Should Shein succeed with the round, it would make the decade-old brand about twice as valuable as Tokyo-based Fast Retailing Co. -- the owner of Uniqlo -- which last year had more than 2,300 outlets in 25 countries and regions. According to data provider CB Insights, Shein would become the world's most valuable company after ByteDance Ltd. and SpaceX.

Shein has built a large network of low-cost suppliers in southern China since its launch in 2012. It collaborated with superstars like Lil Nas X and Katy Perry to raise its profile among Gen Z shoppers outside of China during the pandemic.

Shein profited from shifts in consumer behavior early in the pandemic, when customers made even more purchases on their phones or laptops.

At the height of the pandemic, sales more than tripled in 2020 to $10 billion, making Shein the largest online fashion brand in the world. 

Shein becoming a global sensation but at what cost?

According to Reuters, the corporation made $20.5 billion in revenue in 2021, and its website boasts there are about 9,000 new online arrivals every day.

Its products are extremely inexpensive — a top costs $5 and sunglasses cost $6 — but its business model has been criticized for being opaque, causing waste, and resulting in bad working conditions.

What exactly is a Shein haul?

China is practically producing Shein's success, but TikTokers from Generation Z are pushing the company's popularity and growth with viral #sheinhaul posts.

Lizzie Cao, 20, is a 20-year-old university student and TikTok influencer with over 168,000 followers.

Shein first appeared in her feed two years ago.

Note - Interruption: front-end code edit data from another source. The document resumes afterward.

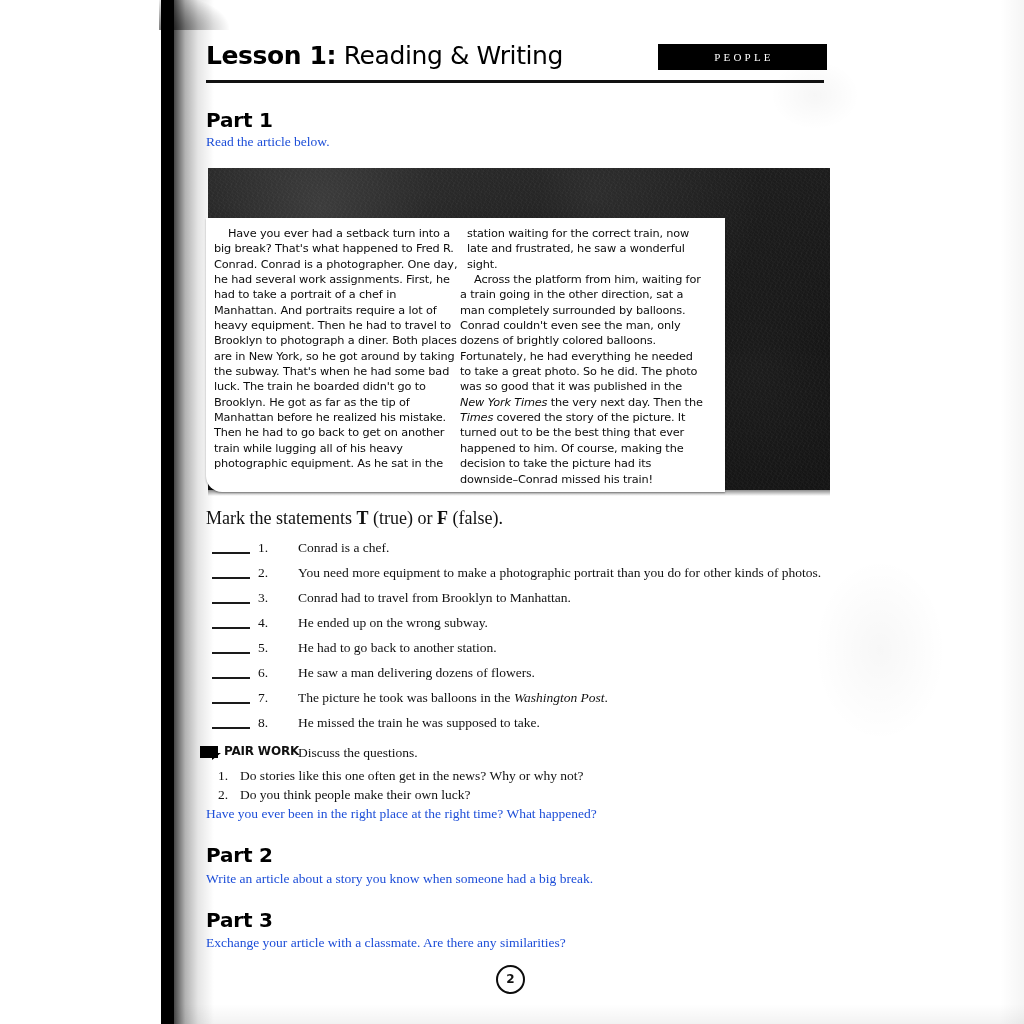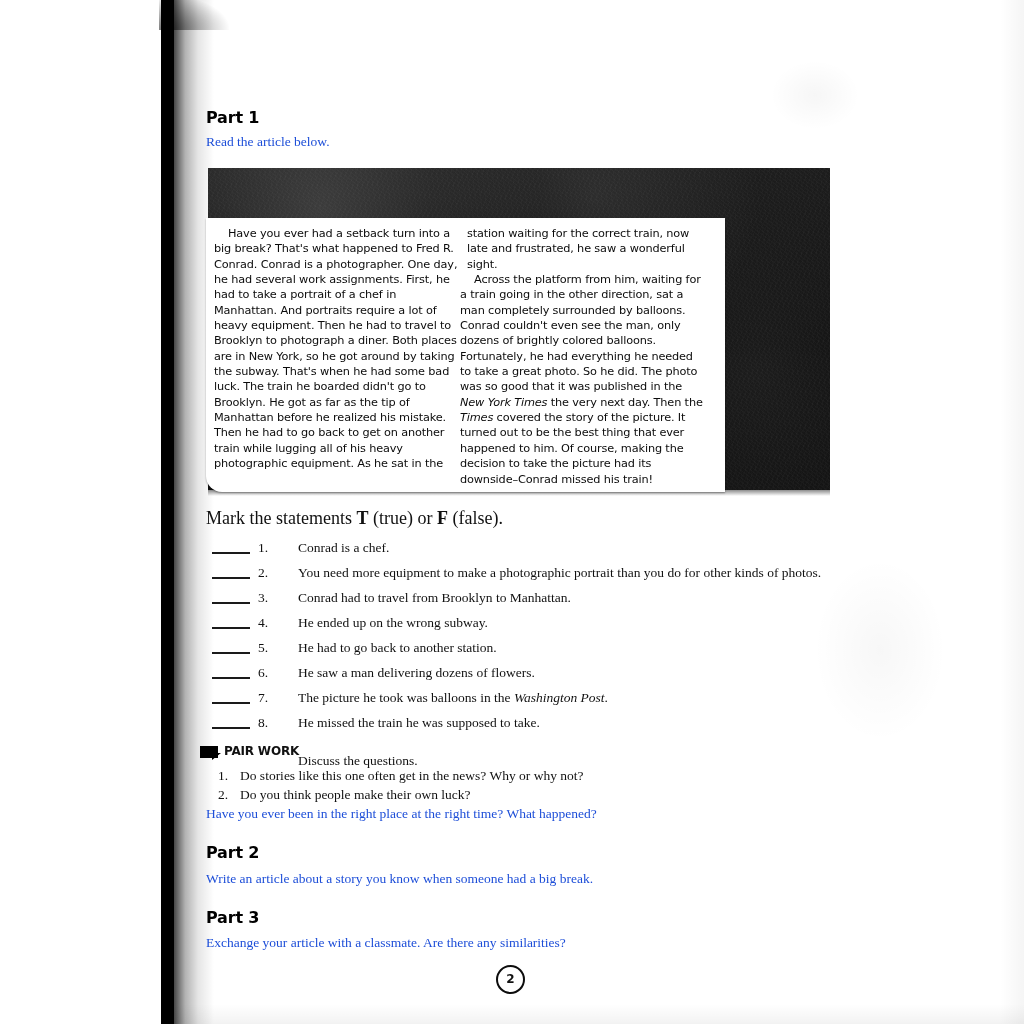"Lesson 1: Reading & Writing" div.header-row { html: none -> <div> <div><span>Lesson 1:</span><span> Reading &amp; Writing</span></div> <div> <span>PEOPLE</span> </div> <div></div> </div> }
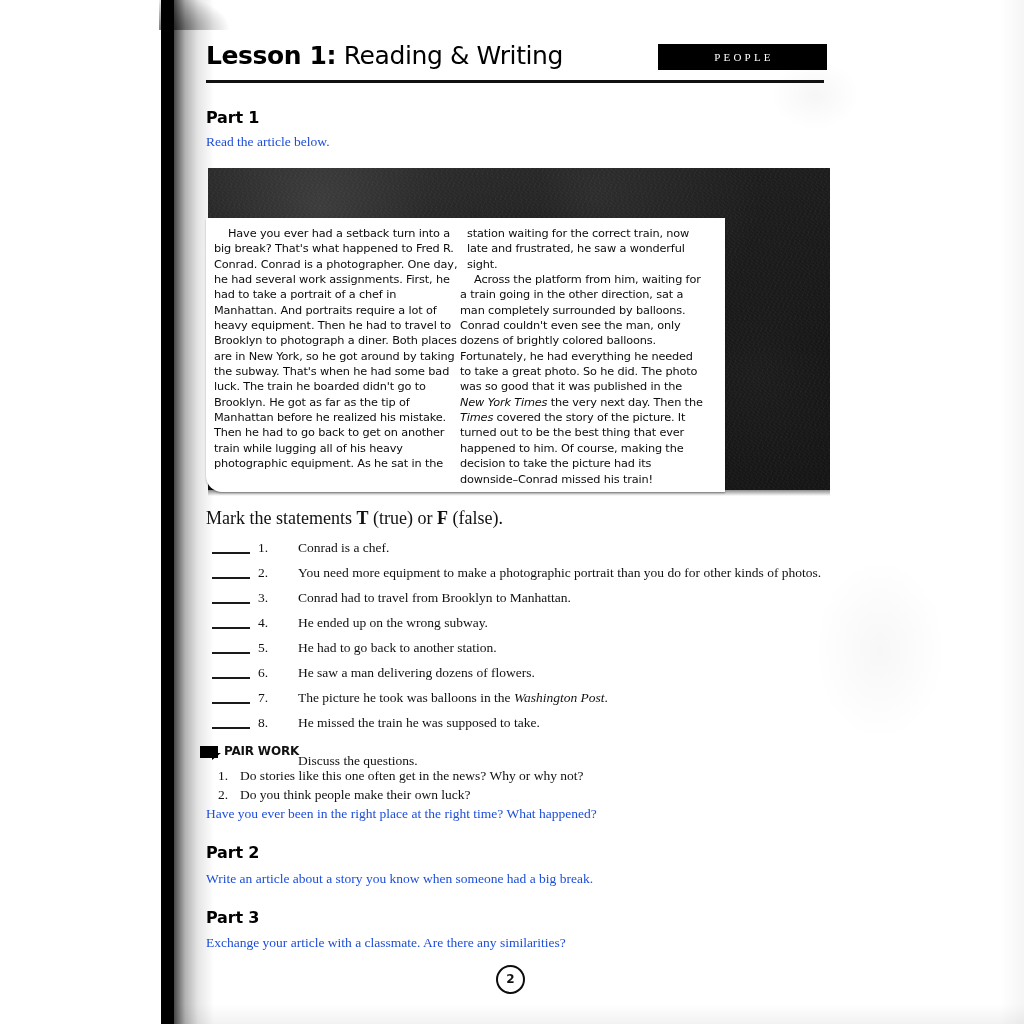"Part 1" .part-heading { font-size: 16px -> 20px }
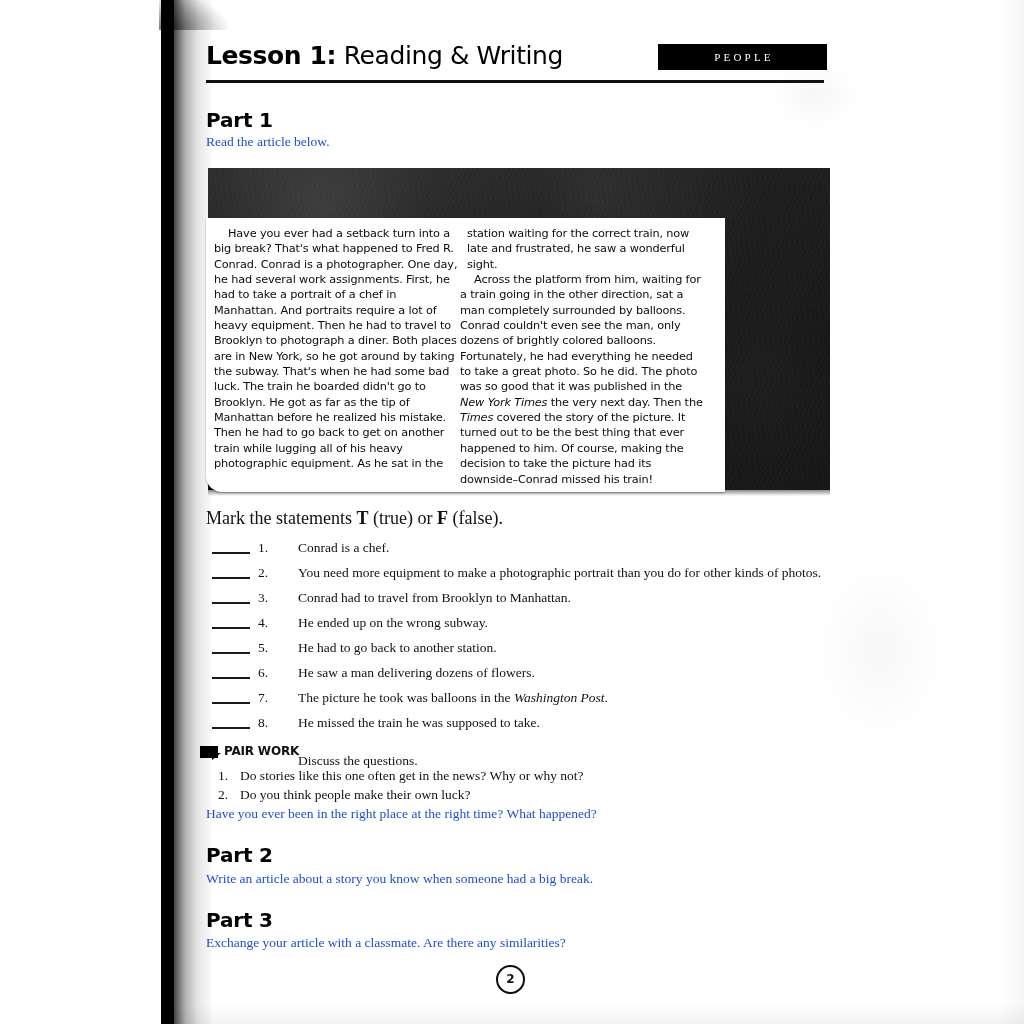"Discuss the questions." .pw-after { margin-top: 8px -> none }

"Everyone was doing Shein hauls during quarantine or lockdown, especially with TikTok being such a popular deal," Lizzie says.

"I ended up donating most of the goods to Vinnies or just throwing them out," she recalls.

"The quality wasn't really that nice — it was like getting a temporary high from purchasing such a popular thing at such a low price, but the trend fades and you no longer need it."

Producing a total of 20 million tons of garbage

Shein, like many other corporations, is reliant on Chinese manufacturing.

According to Statista, China manufactured 6 billion meters of textile fabric in the first two months of 2022.

Shein, according to Dr Yi Li, a Chinese business expert, functions as an e-commerce platform for smaller Chinese suppliers, allowing them to transfer some of the expenses and risks to independent apparel producers.

"Shein can reduce production costs and shift some of these costs to other franchise suppliers," adds Dr. Li.

"That's why it can provide 9,000 goods per day, and most of them are far less expensive."

Many Shein employees are underpaid, dangerous, and under the age of 18.

Shein presented its first Sustainability and Social Impact Report for 2021 in February, addressing criticisms about the lack of diversity.

It found that 83% of 700 suppliers had at least one serious risk, 12% had major violations that put them out of business, and nearly a third were not prepared for a fire.

Underage labor was discovered in less than 1% of the almost 700 suppliers whose audits were done — roughly one to six of them.

China has ratified the 1973 Minimum Age Convention of the International Labour Organization, which stipulates a minimum working age of 16 years.

"They all work 11 to 12 hours a day, and that's not five times a week, but seven times a week," says Timo Kollbrunner, a researcher for Public Eye.

"At least once a month, they get a day off."

Last year, the Swiss watchdog Public Eye published a report detailing the conditions of suppliers in Guangzhou, where conditions of production violate state labor laws. 

Investigators have found Shein's business model is designed to control as much of the value chain as feasible while shouldering as little risk as possible. 

The Chinese newcomer is mastering the fast fashion sector in a particularly devious manner, thanks to a combination of cutting-edge web tactics and archaic working hours.